À la fin, Monsieur Parizot reprit :

— Je ne vous fais aucune menace, mais comprenez vous-même, qu’il faut mettre fin à une situation intolérable. Songez que monsieur Giraldi, à son insu, nourrit et abrite chez lui l’homme qui a tué son fils !… Il le voit, lui parle chaque jour…

— Ah !… si vous saviez, s’écria la malheureuse, combien j’ai déjà souffert de cela…

Ils n’eurent pas le temps d’en dire davantage : un léger bruit de pas, dans une allée voisine, les fit tressaillir tous deux…

— Levez-vous commanda précipitamment le reporter : que l’on ne vous voie pas dans cette prostration…

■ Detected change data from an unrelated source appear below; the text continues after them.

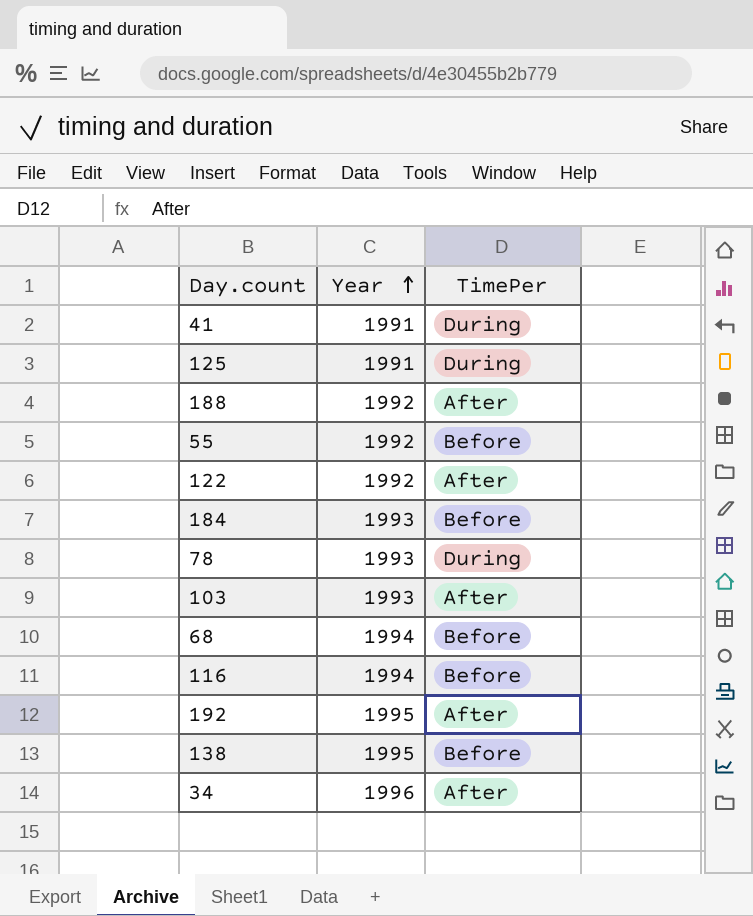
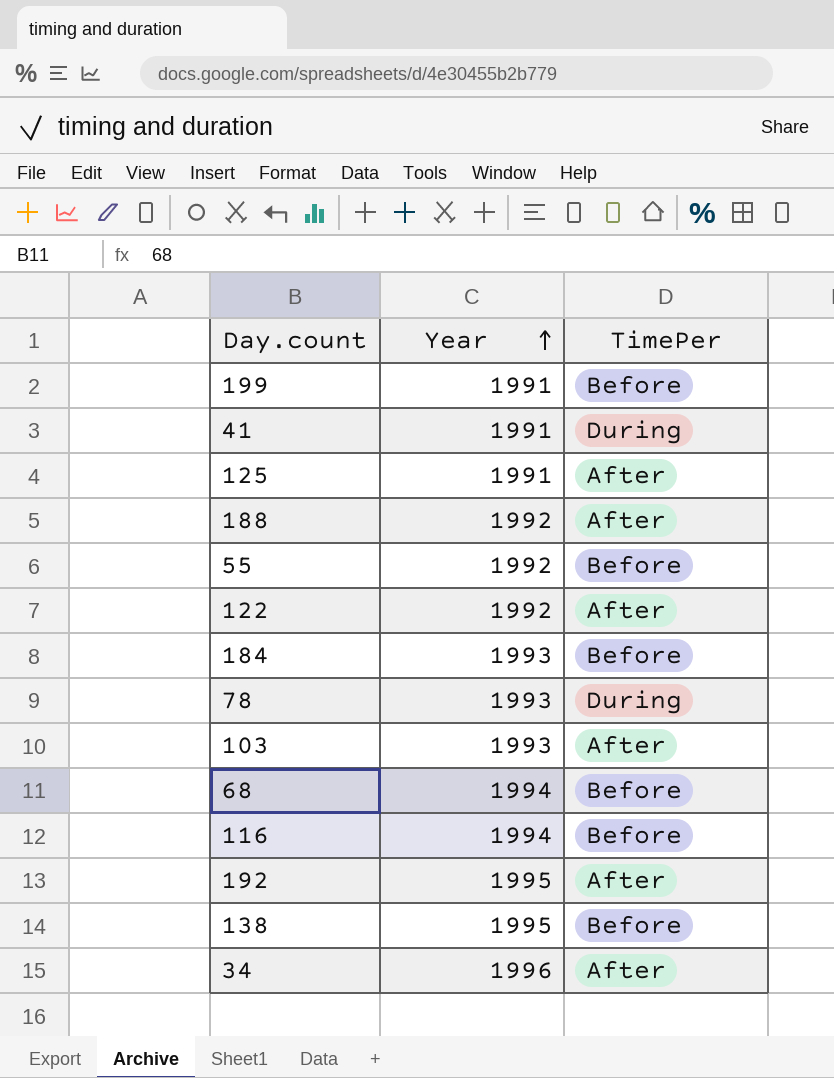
row 199: none -> 1991 | Before
125 | TimePer: During -> After

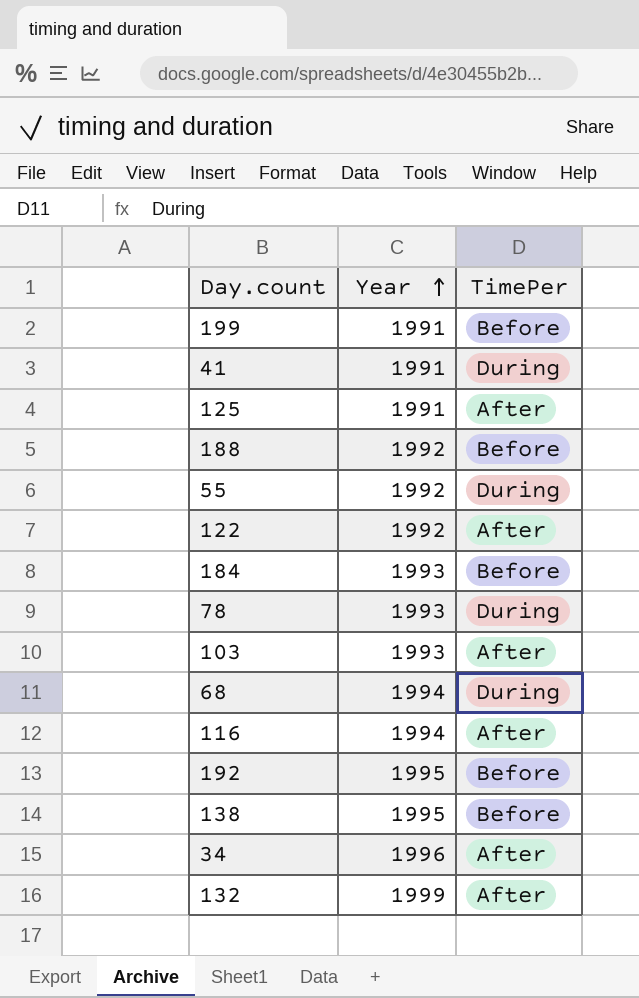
188 | TimePer: After -> Before
55 | TimePer: Before -> During
68 | TimePer: Before -> During
116 | TimePer: Before -> After
192 | TimePer: After -> Before
row 132: none -> 1999 | After

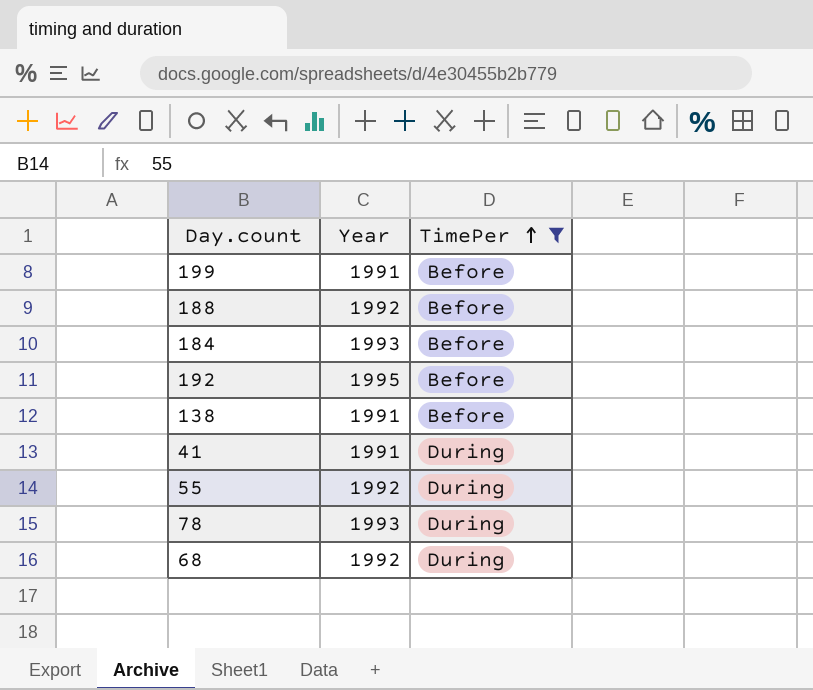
filter: none -> TimePer != After
row order: Year ascending -> TimePer ascending
138 | Year: 1995 -> 1991
68 | Year: 1994 -> 1992

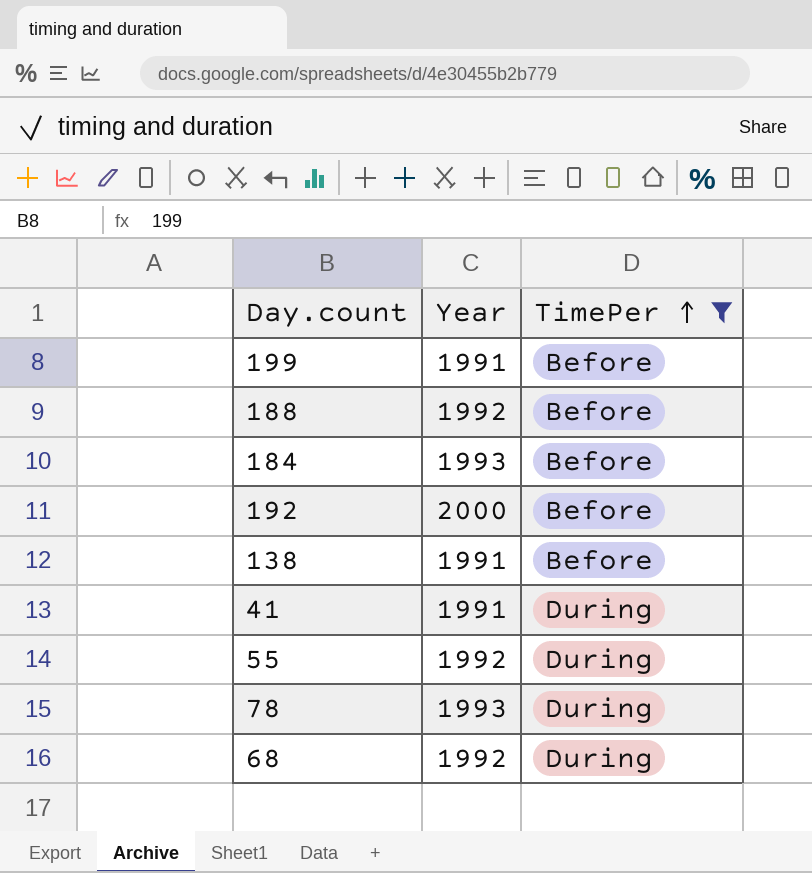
192 | Year: 1995 -> 2000

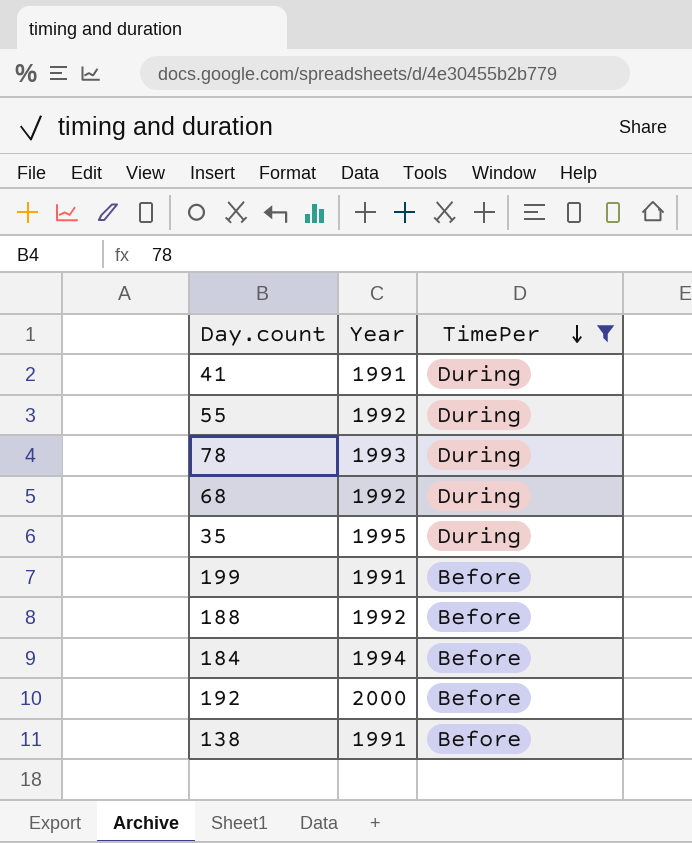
row order: TimePer ascending -> TimePer descending
row 35: none -> 1995 | During
184 | Year: 1993 -> 1994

Toute chancelante, elle se redressa, passant un mouchoir sur ses yeux, puis avec un accent de supplication :

— N’est-ce pas, Monsieur, que vous ne me dénoncerez pas ?…

Sans que le temps lui eût permis de formuler une réponse, l’attention de Parizot fut absorbée en voyant apparaître à l’extrémité de l’allée, Madeleine d’Aisy qui, sur le conseil du Vicomte son mari, venait s’enquérir de Lédia qu’on attendait pour le dîner.

Le reporter et Madame Giraldi n’avaient pas encore échangé leur pensée, relativement à l’apparition de Madeleine, quand soudain une détonation brève, vibra dans l’air. Les deux interlocuteurs eurent un tressaillement mais ne s’interrogèrent pas, tant fut prompte la rapidité de l’action. Avant qu’un mot fût sorti de leurs lèvres, la Vicomtesse Madeleine tombait sans vie à quelques pas d’eux, frappée d’une balle de revolver.